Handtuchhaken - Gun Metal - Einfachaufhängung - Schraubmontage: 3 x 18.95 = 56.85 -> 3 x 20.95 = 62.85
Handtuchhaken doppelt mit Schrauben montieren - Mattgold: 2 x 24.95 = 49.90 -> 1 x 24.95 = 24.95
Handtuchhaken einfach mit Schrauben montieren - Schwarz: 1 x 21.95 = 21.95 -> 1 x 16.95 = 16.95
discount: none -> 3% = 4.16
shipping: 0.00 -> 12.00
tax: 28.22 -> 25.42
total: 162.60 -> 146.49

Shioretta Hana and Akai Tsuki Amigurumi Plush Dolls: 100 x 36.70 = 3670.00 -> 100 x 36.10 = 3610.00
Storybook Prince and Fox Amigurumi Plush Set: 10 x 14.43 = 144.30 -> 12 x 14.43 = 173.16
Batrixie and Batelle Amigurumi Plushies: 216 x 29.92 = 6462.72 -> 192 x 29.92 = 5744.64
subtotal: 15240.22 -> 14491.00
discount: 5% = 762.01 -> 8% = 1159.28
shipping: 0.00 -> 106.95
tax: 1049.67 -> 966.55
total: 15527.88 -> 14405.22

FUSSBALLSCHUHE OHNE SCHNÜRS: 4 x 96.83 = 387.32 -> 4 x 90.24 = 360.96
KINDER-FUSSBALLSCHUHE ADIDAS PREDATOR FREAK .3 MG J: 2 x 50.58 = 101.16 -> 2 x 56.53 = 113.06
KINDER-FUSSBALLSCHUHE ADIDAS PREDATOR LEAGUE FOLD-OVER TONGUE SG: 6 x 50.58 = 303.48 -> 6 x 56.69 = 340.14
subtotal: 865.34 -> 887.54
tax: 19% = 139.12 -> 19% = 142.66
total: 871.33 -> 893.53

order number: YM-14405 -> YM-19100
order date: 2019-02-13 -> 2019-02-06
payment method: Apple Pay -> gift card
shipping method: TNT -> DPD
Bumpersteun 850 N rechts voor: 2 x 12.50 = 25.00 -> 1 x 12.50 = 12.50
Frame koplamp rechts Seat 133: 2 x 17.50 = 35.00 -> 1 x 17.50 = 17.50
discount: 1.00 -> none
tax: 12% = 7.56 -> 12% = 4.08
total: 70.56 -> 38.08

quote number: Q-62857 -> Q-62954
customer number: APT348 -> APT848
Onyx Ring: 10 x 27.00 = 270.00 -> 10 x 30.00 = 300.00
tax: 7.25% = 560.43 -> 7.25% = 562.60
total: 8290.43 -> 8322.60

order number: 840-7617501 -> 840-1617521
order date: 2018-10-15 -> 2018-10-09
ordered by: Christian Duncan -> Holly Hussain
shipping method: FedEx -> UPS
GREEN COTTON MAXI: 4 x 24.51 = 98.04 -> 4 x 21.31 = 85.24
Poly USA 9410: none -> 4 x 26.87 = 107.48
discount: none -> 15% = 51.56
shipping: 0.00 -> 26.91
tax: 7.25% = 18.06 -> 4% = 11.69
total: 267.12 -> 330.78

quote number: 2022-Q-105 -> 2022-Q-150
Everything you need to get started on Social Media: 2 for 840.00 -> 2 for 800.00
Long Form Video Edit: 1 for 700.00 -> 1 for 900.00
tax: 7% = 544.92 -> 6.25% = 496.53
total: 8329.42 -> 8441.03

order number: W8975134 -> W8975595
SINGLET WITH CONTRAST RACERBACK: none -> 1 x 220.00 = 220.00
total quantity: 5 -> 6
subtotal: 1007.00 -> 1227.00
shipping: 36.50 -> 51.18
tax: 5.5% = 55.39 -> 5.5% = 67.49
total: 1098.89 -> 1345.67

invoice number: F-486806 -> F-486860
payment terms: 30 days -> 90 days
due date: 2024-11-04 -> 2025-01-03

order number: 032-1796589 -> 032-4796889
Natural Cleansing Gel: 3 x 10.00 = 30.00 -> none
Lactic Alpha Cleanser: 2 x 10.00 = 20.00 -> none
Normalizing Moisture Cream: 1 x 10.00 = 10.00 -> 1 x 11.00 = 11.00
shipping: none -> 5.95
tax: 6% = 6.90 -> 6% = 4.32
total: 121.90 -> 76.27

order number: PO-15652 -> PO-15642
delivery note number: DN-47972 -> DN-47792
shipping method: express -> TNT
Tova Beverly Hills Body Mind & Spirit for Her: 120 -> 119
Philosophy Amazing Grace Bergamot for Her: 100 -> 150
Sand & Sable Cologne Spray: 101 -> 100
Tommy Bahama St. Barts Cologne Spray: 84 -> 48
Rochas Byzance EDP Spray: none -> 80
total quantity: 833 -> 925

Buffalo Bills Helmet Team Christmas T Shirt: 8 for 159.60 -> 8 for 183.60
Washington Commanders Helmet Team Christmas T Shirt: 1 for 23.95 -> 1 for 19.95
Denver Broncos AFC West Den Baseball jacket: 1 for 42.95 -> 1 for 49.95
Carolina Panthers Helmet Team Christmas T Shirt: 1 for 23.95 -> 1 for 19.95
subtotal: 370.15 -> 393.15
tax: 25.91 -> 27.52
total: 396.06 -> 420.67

========================

** Directions for this task **
What is needed here is an exact copy of every record.

** Solution to the exercise **
Handtuchhaken - Gun Metal - Einfachaufhängung - Schraubmontage: 3 x 18.95 = 56.85 -> 3 x 20.95 = 62.85
Handtuchhaken doppelt mit Schrauben montieren - Mattgold: 2 x 24.95 = 49.90 -> 1 x 24.95 = 24.95
Handtuchhaken einfach mit Schrauben montieren - Schwarz: 1 x 21.95 = 21.95 -> 1 x 16.95 = 16.95
discount: none -> 3% = 4.16
shipping: 0.00 -> 12.00
tax: 28.22 -> 25.42
total: 162.60 -> 146.49

Shioretta Hana and Akai Tsuki Amigurumi Plush Dolls: 100 x 36.70 = 3670.00 -> 100 x 36.10 = 3610.00
Storybook Prince and Fox Amigurumi Plush Set: 10 x 14.43 = 144.30 -> 12 x 14.43 = 173.16
Batrixie and Batelle Amigurumi Plushies: 216 x 29.92 = 6462.72 -> 192 x 29.92 = 5744.64
subtotal: 15240.22 -> 14491.00
discount: 5% = 762.01 -> 8% = 1159.28
shipping: 0.00 -> 106.95
tax: 1049.67 -> 966.55
total: 15527.88 -> 14405.22

FUSSBALLSCHUHE OHNE SCHNÜRS: 4 x 96.83 = 387.32 -> 4 x 90.24 = 360.96
KINDER-FUSSBALLSCHUHE ADIDAS PREDATOR FREAK .3 MG J: 2 x 50.58 = 101.16 -> 2 x 56.53 = 113.06
KINDER-FUSSBALLSCHUHE ADIDAS PREDATOR LEAGUE FOLD-OVER TONGUE SG: 6 x 50.58 = 303.48 -> 6 x 56.69 = 340.14
subtotal: 865.34 -> 887.54
tax: 19% = 139.12 -> 19% = 142.66
total: 871.33 -> 893.53

order number: YM-14405 -> YM-19100
order date: 2019-02-13 -> 2019-02-06
payment method: Apple Pay -> gift card
shipping method: TNT -> DPD
Bumpersteun 850 N rechts voor: 2 x 12.50 = 25.00 -> 1 x 12.50 = 12.50
Frame koplamp rechts Seat 133: 2 x 17.50 = 35.00 -> 1 x 17.50 = 17.50
discount: 1.00 -> none
tax: 12% = 7.56 -> 12% = 4.08
total: 70.56 -> 38.08

quote number: Q-62857 -> Q-62954
customer number: APT348 -> APT848
Onyx Ring: 10 x 27.00 = 270.00 -> 10 x 30.00 = 300.00
tax: 7.25% = 560.43 -> 7.25% = 562.60
total: 8290.43 -> 8322.60

order number: 840-7617501 -> 840-1617521
order date: 2018-10-15 -> 2018-10-09
ordered by: Christian Duncan -> Holly Hussain
shipping method: FedEx -> UPS
GREEN COTTON MAXI: 4 x 24.51 = 98.04 -> 4 x 21.31 = 85.24
Poly USA 9410: none -> 4 x 26.87 = 107.48
discount: none -> 15% = 51.56
shipping: 0.00 -> 26.91
tax: 7.25% = 18.06 -> 4% = 11.69
total: 267.12 -> 330.78

quote number: 2022-Q-105 -> 2022-Q-150
Everything you need to get started on Social Media: 2 for 840.00 -> 2 for 800.00
Long Form Video Edit: 1 for 700.00 -> 1 for 900.00
tax: 7% = 544.92 -> 6.25% = 496.53
total: 8329.42 -> 8441.03

order number: W8975134 -> W8975595
SINGLET WITH CONTRAST RACERBACK: none -> 1 x 220.00 = 220.00
total quantity: 5 -> 6
subtotal: 1007.00 -> 1227.00
shipping: 36.50 -> 51.18
tax: 5.5% = 55.39 -> 5.5% = 67.49
total: 1098.89 -> 1345.67

invoice number: F-486806 -> F-486860
payment terms: 30 days -> 90 days
due date: 2024-11-04 -> 2025-01-03

order number: 032-1796589 -> 032-4796889
Natural Cleansing Gel: 3 x 10.00 = 30.00 -> none
Lactic Alpha Cleanser: 2 x 10.00 = 20.00 -> none
Normalizing Moisture Cream: 1 x 10.00 = 10.00 -> 1 x 11.00 = 11.00
shipping: none -> 5.95
tax: 6% = 6.90 -> 6% = 4.32
total: 121.90 -> 76.27

order number: PO-15652 -> PO-15642
delivery note number: DN-47972 -> DN-47792
shipping method: express -> TNT
Tova Beverly Hills Body Mind & Spirit for Her: 120 -> 119
Philosophy Amazing Grace Bergamot for Her: 100 -> 150
Sand & Sable Cologne Spray: 101 -> 100
Tommy Bahama St. Barts Cologne Spray: 84 -> 48
Rochas Byzance EDP Spray: none -> 80
total quantity: 833 -> 925

Buffalo Bills Helmet Team Christmas T Shirt: 8 for 159.60 -> 8 for 183.60
Washington Commanders Helmet Team Christmas T Shirt: 1 for 23.95 -> 1 for 19.95
Denver Broncos AFC West Den Baseball jacket: 1 for 42.95 -> 1 for 49.95
Carolina Panthers Helmet Team Christmas T Shirt: 1 for 23.95 -> 1 for 19.95
subtotal: 370.15 -> 393.15
tax: 25.91 -> 27.52
total: 396.06 -> 420.67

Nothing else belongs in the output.